Front-end code edit data >>
==============================

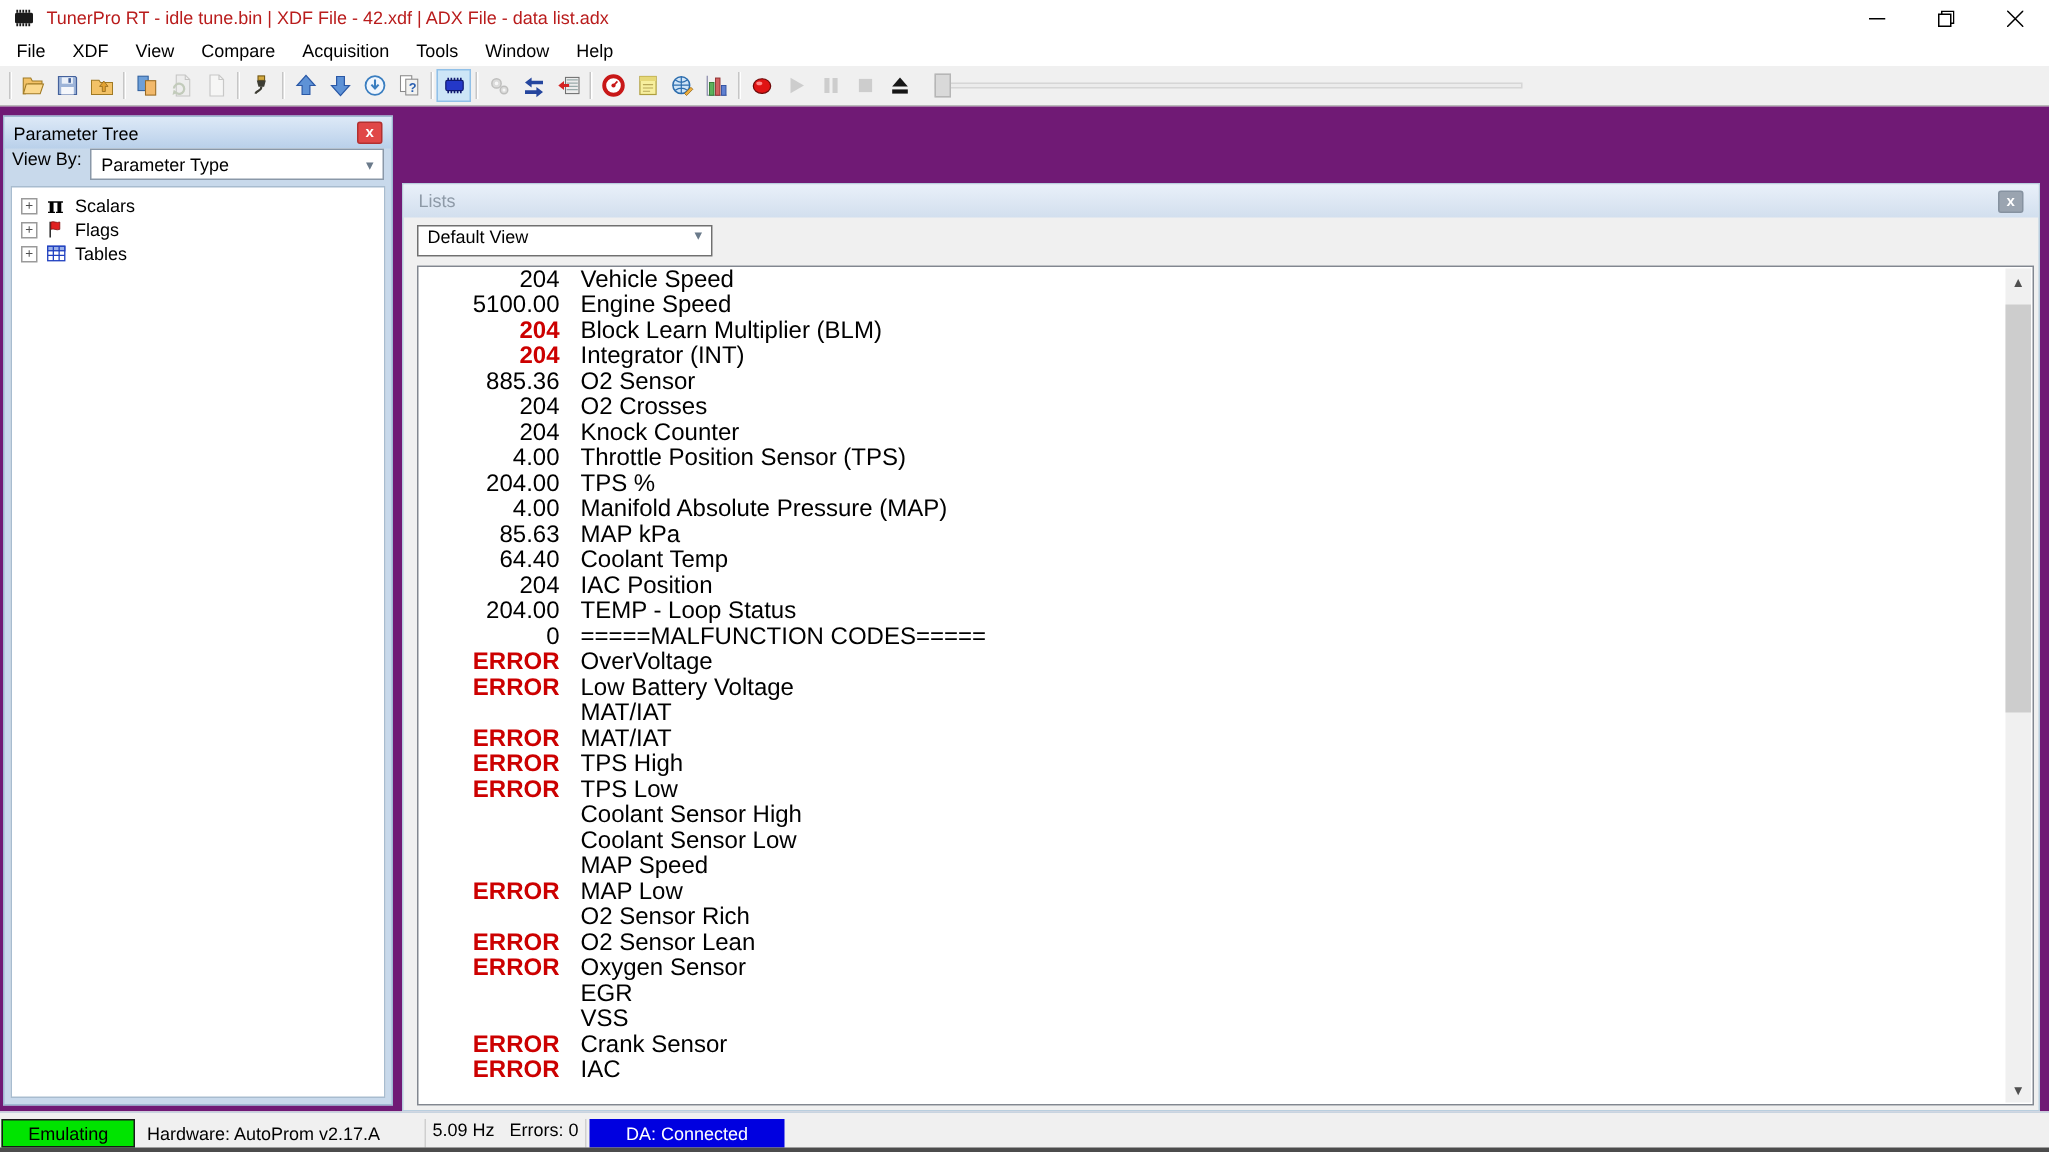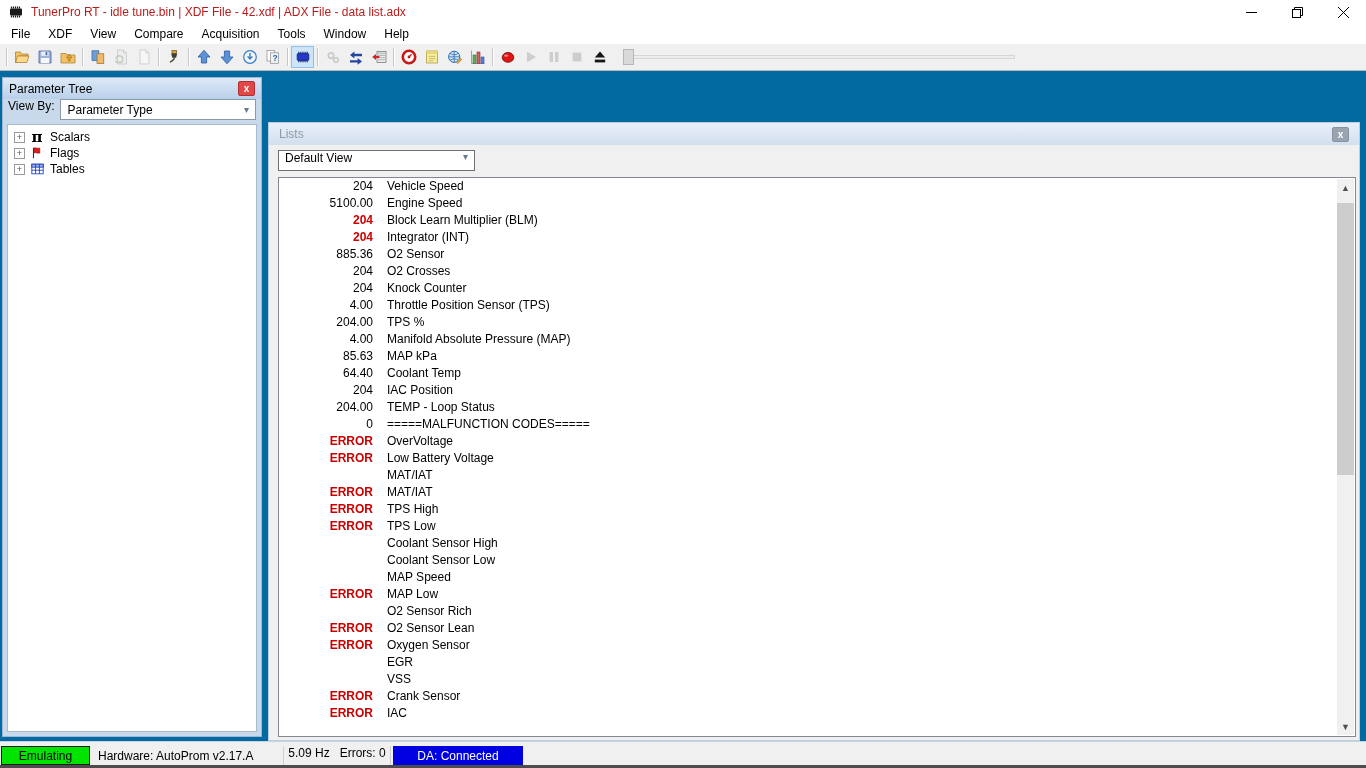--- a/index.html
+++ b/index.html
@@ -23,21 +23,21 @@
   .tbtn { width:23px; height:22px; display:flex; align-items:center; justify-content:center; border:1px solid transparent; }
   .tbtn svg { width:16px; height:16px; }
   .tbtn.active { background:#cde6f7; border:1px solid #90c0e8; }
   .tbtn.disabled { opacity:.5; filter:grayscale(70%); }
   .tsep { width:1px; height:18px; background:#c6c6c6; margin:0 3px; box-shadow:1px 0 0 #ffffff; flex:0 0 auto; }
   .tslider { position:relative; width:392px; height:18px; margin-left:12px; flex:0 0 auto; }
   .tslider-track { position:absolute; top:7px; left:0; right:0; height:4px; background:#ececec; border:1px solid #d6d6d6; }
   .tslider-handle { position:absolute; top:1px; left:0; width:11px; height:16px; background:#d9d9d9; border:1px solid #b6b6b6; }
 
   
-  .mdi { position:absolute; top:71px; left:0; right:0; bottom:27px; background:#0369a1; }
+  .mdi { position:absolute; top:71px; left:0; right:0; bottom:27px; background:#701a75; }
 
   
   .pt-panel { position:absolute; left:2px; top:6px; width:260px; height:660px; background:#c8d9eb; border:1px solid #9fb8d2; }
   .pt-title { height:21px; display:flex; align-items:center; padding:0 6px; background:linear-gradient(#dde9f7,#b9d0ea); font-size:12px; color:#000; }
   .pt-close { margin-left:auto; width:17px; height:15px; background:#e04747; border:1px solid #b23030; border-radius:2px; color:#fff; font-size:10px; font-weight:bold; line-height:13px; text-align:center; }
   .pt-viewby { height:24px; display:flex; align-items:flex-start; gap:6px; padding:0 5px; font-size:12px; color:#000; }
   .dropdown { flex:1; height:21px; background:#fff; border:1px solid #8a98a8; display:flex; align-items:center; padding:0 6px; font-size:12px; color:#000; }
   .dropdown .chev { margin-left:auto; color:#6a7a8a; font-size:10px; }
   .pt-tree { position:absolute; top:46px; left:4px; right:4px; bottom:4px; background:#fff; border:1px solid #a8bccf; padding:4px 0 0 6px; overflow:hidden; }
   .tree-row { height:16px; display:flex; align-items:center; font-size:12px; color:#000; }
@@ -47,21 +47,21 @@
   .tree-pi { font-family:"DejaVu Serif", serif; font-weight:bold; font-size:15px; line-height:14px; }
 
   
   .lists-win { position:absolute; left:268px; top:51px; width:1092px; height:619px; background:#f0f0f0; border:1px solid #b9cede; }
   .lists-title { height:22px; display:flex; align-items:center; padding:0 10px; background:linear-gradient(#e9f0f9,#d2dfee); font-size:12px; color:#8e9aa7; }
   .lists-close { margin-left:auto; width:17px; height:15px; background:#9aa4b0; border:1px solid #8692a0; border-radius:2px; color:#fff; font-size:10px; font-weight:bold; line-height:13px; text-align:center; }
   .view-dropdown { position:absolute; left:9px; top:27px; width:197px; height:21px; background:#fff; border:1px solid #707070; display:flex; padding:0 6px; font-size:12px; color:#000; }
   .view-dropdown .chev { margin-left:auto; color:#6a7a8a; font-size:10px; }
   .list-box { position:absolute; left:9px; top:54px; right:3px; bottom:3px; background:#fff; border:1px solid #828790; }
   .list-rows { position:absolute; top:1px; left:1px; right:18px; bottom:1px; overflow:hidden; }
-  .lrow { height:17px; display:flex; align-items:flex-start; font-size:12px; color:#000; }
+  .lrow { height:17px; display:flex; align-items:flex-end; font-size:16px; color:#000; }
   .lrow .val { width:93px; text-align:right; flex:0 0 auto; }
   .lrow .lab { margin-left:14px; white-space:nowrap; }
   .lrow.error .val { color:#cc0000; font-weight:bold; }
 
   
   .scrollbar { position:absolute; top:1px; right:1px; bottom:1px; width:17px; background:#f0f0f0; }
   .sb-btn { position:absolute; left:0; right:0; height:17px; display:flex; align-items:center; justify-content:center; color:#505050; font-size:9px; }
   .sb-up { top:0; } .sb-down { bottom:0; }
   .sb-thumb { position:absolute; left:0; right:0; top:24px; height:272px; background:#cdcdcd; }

==============================

Exercise prompt >> Tally every line of the entries that contains the word "title", and respond with that number only.

Completed exercise >> 2